Two finance stories obsessed the business press in the late ’80s: the burgeoning pace of leveraged buyouts and the rash of Japanese takeovers of American icons like Columbia Pictures and Rockefeller Center. A frequent headliner was Southland, owner of the 7-Eleven convenience store chain.

Southland was doomed by the first trend and saved by the second. To deflect a hostile takeover, the company went private with a $4.9 billion leveraged buyout unwittingly staged a few months before the stock market tumbled in October 1987. Then the junk bond market spectacularly collapsed in 1989. A year later, Southland, saddled with interest rates as high as 18 percent on $3 billion in debt, filed for bankruptcy.

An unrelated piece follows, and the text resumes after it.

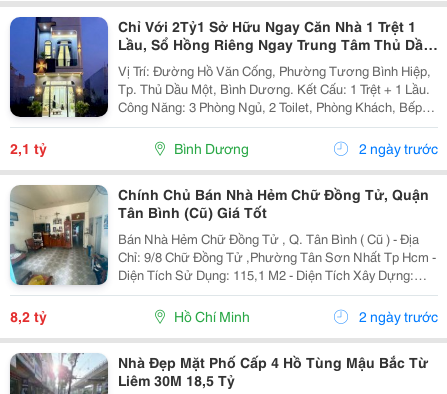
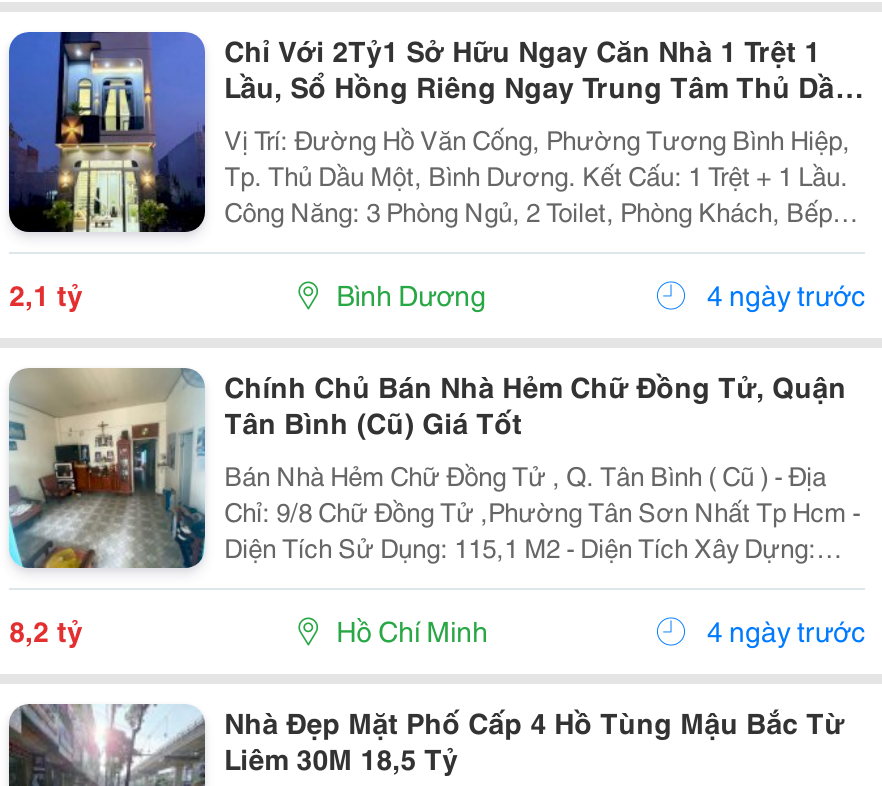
- 2 ngày trước
+ 4 ngày trước

- 2 ngày trước
+ 4 ngày trước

Southland’s licensee in Japan, meanwhile, was faring much better. The two struck a deal and Southland emerged from bankruptcy. Southland, which started out in 1927 as Southland Ice Co. selling blocks of ice (and later milk, eggs and other goods) to Dallas grocers, was purchased in March 1991 by a holding company made up of the Japanese retailer Ito-Yokado and its subsidiary Seven-Eleven Japan, Southland’s largest and most profitable licensee. IYG Holding Co. initially acquired 70 percent of Southland and today owns 73 percent.

Though the acquisition sparked consternation in the American press and invited quips about “sushi Slurpees,” it has been one of the more successful Japanese-American unions, relying on lessons from Japan to foster a turnaround in the United States. Among the ideas the American managers borrowed were more efficient distribution strategies and retail technology that has allowed the company to exploit its corporate buying power. Southland changed its name to 7-Eleven in 1999. (Seven-Eleven Japan predates the name change and chooses to spell out the “7.”)

James Keyes joined 7-Eleven’s former Citgo Petroleum subsidiary from Gulf Oil in 1985. He remembers that the first few years after the Japanese took over were rough on some American egos. “Many of the senior management team had come up through the system and had a great deal of pride in 7-Eleven,” he recalls. “They had a hard time thinking that the licensee could teach us to improve.” But Keyes saw opportunity. “If we are successful in continually changing as the customers’ needs change, then we have virtually unlimited upside,” he asserts.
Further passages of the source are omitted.